START RECORDED INFORMATION

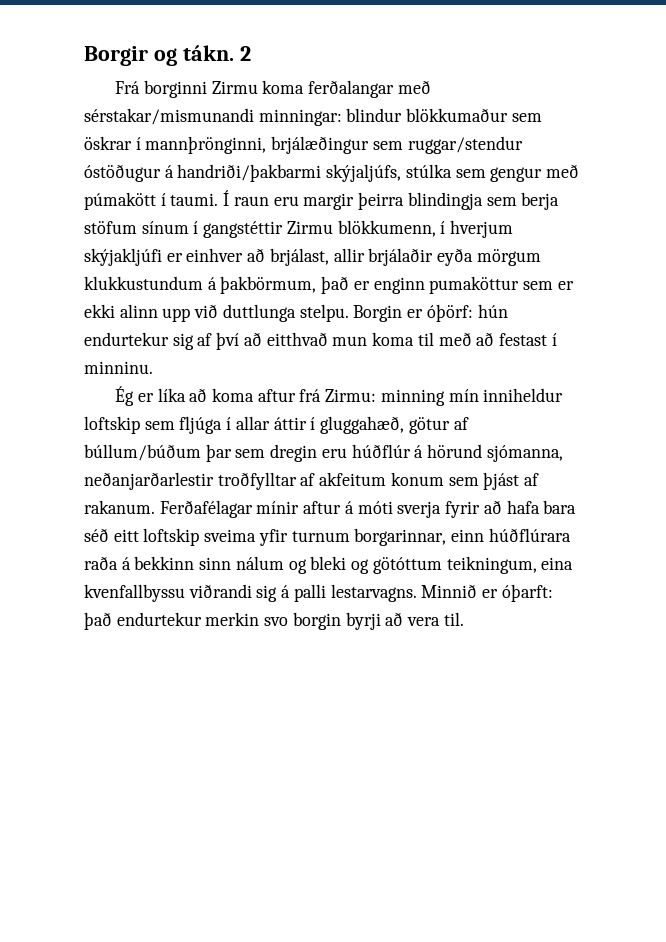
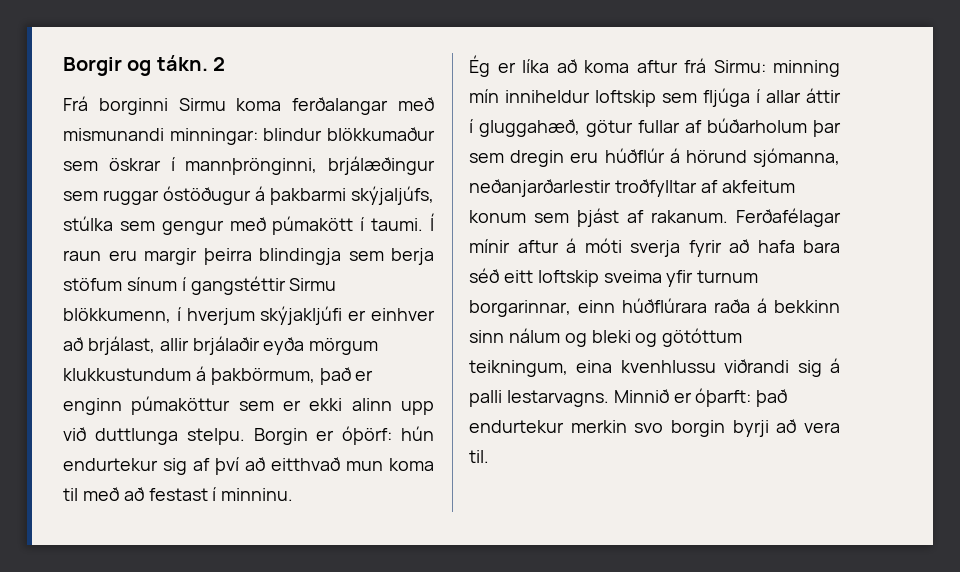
- Frá borginni Zirmu koma ferðalangar með sérstakar/mismunandi minningar: blindur blökkumaður sem öskrar í mannþrönginni, brjálæðingur sem ruggar/stendur óstöðugur á handriði/þakbarmi skýjaljúfs, stúlka sem gengur með púmakött í taumi.
+ Frá borginni Sirmu koma ferðalangar með mismunandi minningar: blindur blökkumaður sem öskrar í mannþrönginni, brjálæðingur sem ruggar óstöðugur á þakbarmi skýjaljúfs, stúlka sem gengur með púmakött í taumi.
- Í raun eru margir þeirra blindingja sem berja stöfum sínum í gangstéttir Zirmu blökkumenn, í hverjum skýjakljúfi er einhver að brjálast, allir brjálaðir eyða mörgum klukkustundum á þakbörmum, það er enginn pumaköttur sem er ekki alinn upp við duttlunga stelpu.
+ Í raun eru margir þeirra blindingja sem berja stöfum sínum í gangstéttir Sirmu blökkumenn, í hverjum skýjakljúfi er einhver að brjálast, allir brjálaðir eyða mörgum klukkustundum á þakbörmum, það er enginn púmaköttur sem er ekki alinn upp við duttlunga stelpu.
- Ég er líka að koma aftur frá Zirmu: minning mín inniheldur loftskip sem fljúga í allar áttir í gluggahæð, götur af búllum/búðum þar sem dregin eru húðflúr á hörund sjómanna, neðanjarðarlestir troðfylltar af akfeitum konum sem þjást af rakanum.
+ Ég er líka að koma aftur frá Sirmu: minning mín inniheldur loftskip sem fljúga í allar áttir í gluggahæð, götur fullar af búðarholum þar sem dregin eru húðflúr á hörund sjómanna, neðanjarðarlestir troðfylltar af akfeitum konum sem þjást af rakanum.
- Ferðafélagar mínir aftur á móti sverja fyrir að hafa bara séð eitt loftskip sveima yfir turnum borgarinnar, einn húðflúrara raða á bekkinn sinn nálum og bleki og götóttum teikningum, eina kvenfallbyssu viðrandi sig á palli lestarvagns.
+ Ferðafélagar mínir aftur á móti sverja fyrir að hafa bara séð eitt loftskip sveima yfir turnum borgarinnar, einn húðflúrara raða á bekkinn sinn nálum og bleki og götóttum teikningum, eina kvenhlussu viðrandi sig á palli lestarvagns.

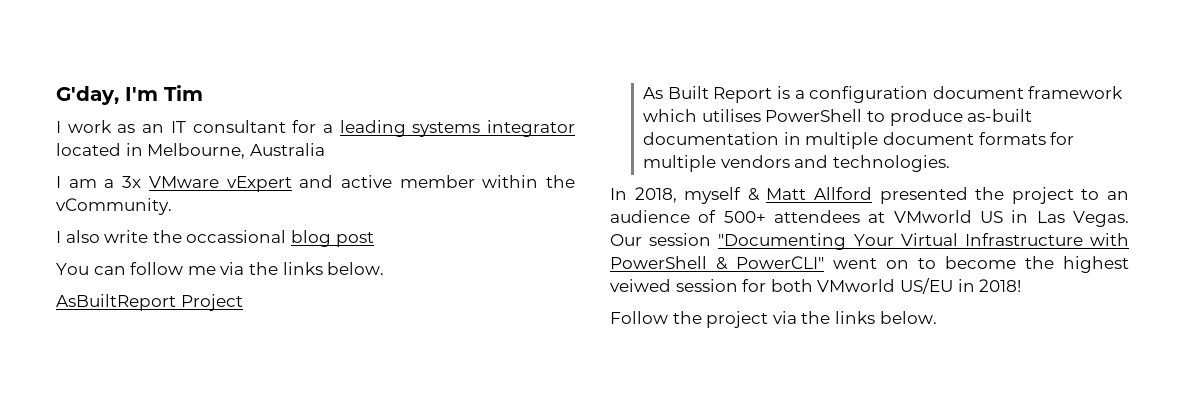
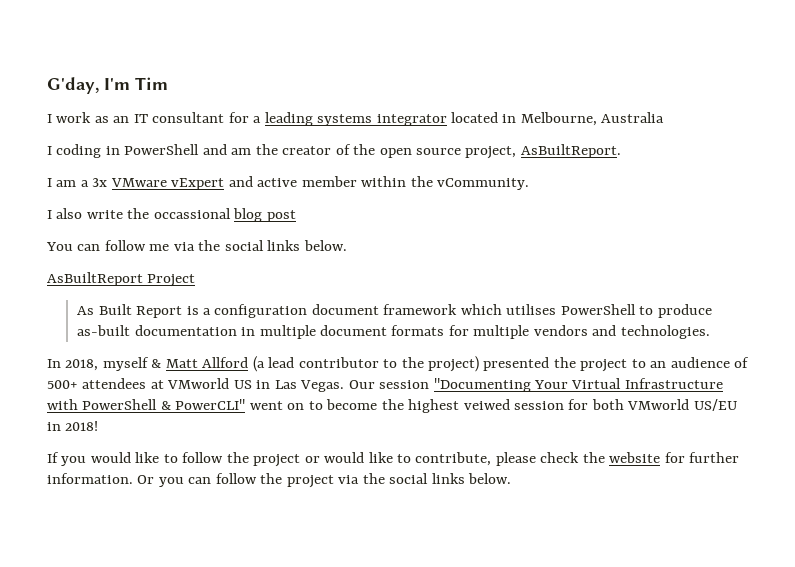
+ I coding in PowerShell and am the creator of the open source project, AsBuiltReport.
- You can follow me via the links below.
+ You can follow me via the social links below.
- In 2018, myself & Matt Allford presented the project to an audience of 500+ attendees at VMworld US in Las Vegas.
+ In 2018, myself & Matt Allford (a lead contributor to the project) presented the project to an audience of 500+ attendees at VMworld US in Las Vegas.
- Follow the project via the links below.
+ If you would like to follow the project or would like to contribute, please check the website for further information. Or you can follow the project via the social links below.

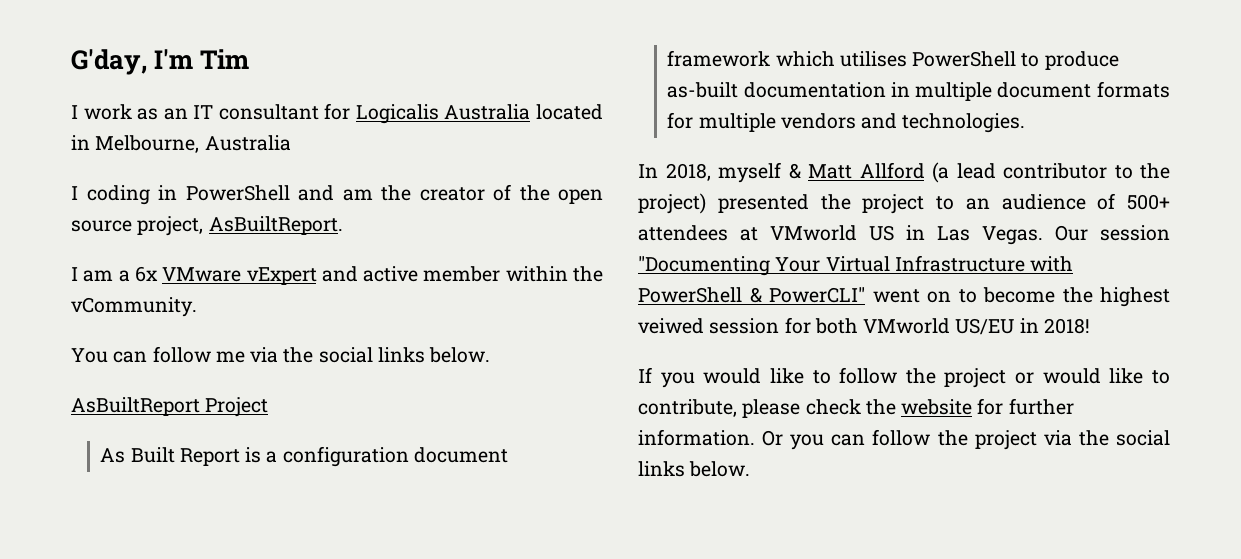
- I work as an IT consultant for a leading systems integrator located in Melbourne, Australia
+ I work as an IT consultant for Logicalis Australia located in Melbourne, Australia
- I am a 3x VMware vExpert and active member within the vCommunity.
+ I am a 6x VMware vExpert and active member within the vCommunity.
- I also write the occassional blog post

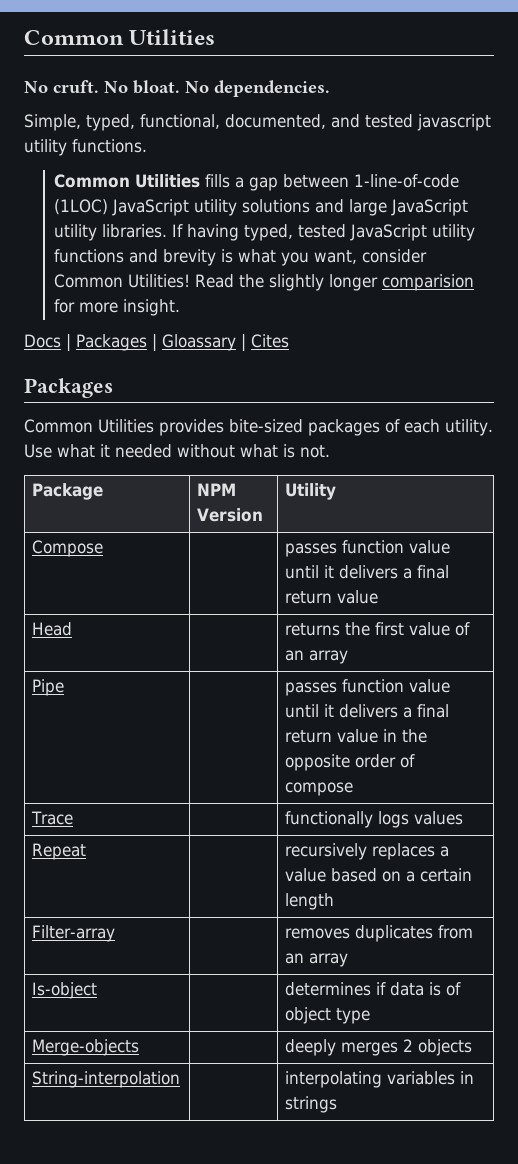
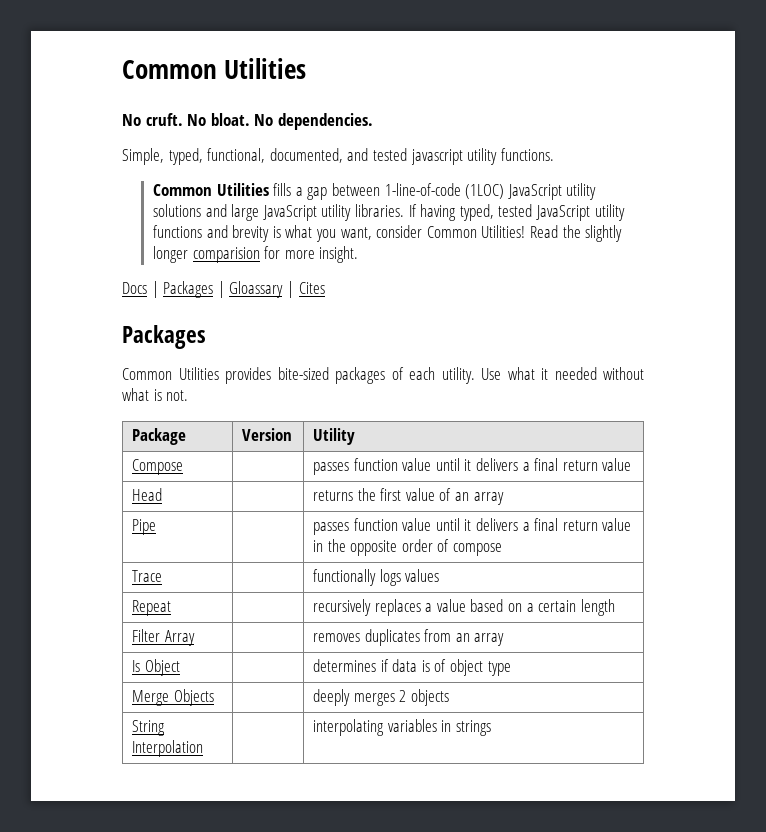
- Package | NPM Version | Utility
+ Package | Version | Utility
- Filter-array | | removes duplicates from an array
+ Filter Array | | removes duplicates from an array
- Is-object | | determines if data is of object type
+ Is Object | | determines if data is of object type
- Merge-objects | | deeply merges 2 objects
+ Merge Objects | | deeply merges 2 objects
- String-interpolation | | interpolating variables in strings
+ String Interpolation | | interpolating variables in strings

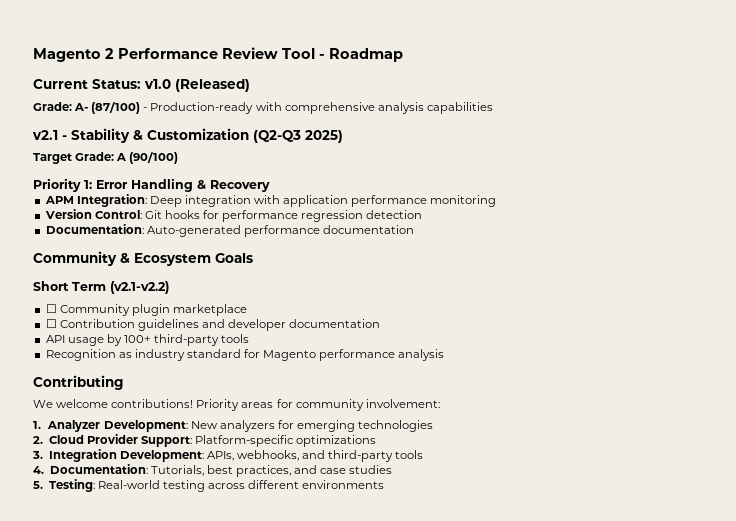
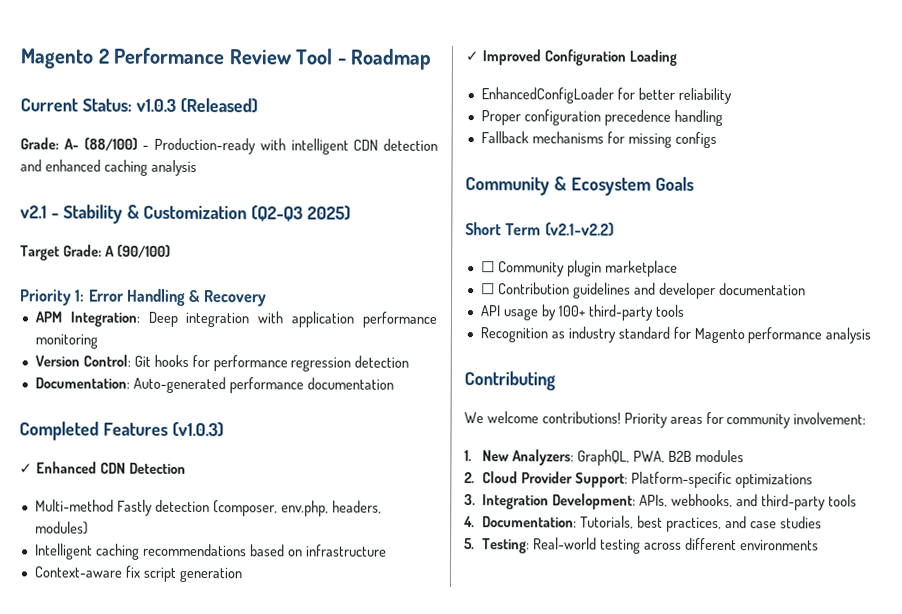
- Current Status: v1.0 (Released)
+ Current Status: v1.0.3 (Released)
- Grade: A- (87/100) - Production-ready with comprehensive analysis capabilities
+ Grade: A- (88/100) - Production-ready with intelligent CDN detection and enhanced caching analysis
+ Completed Features (v1.0.3)
+ ✓ Enhanced CDN Detection
+ Multi-method Fastly detection (composer, env.php, headers, modules)
+ Intelligent caching recommendations based on infrastructure
+ Context-aware fix script generation
+ ✓ Improved Configuration Loading
+ EnhancedConfigLoader for better reliability
+ Proper configuration precedence handling
+ Fallback mechanisms for missing configs
- 1. Analyzer Development: New analyzers for emerging technologies
+ 1. New Analyzers: GraphQL, PWA, B2B modules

END RECORDED INFORMATION

PROBLEM DESCRIPTION → Locate the word "Vegas" in the data above. Copy every line carrying it.

RESPONSE TO THE TASK →
- In 2018, myself & Matt Allford presented the project to an audience of 500+ attendees at VMworld US in Las Vegas.
+ In 2018, myself & Matt Allford (a lead contributor to the project) presented the project to an audience of 500+ attendees at VMworld US in Las Vegas.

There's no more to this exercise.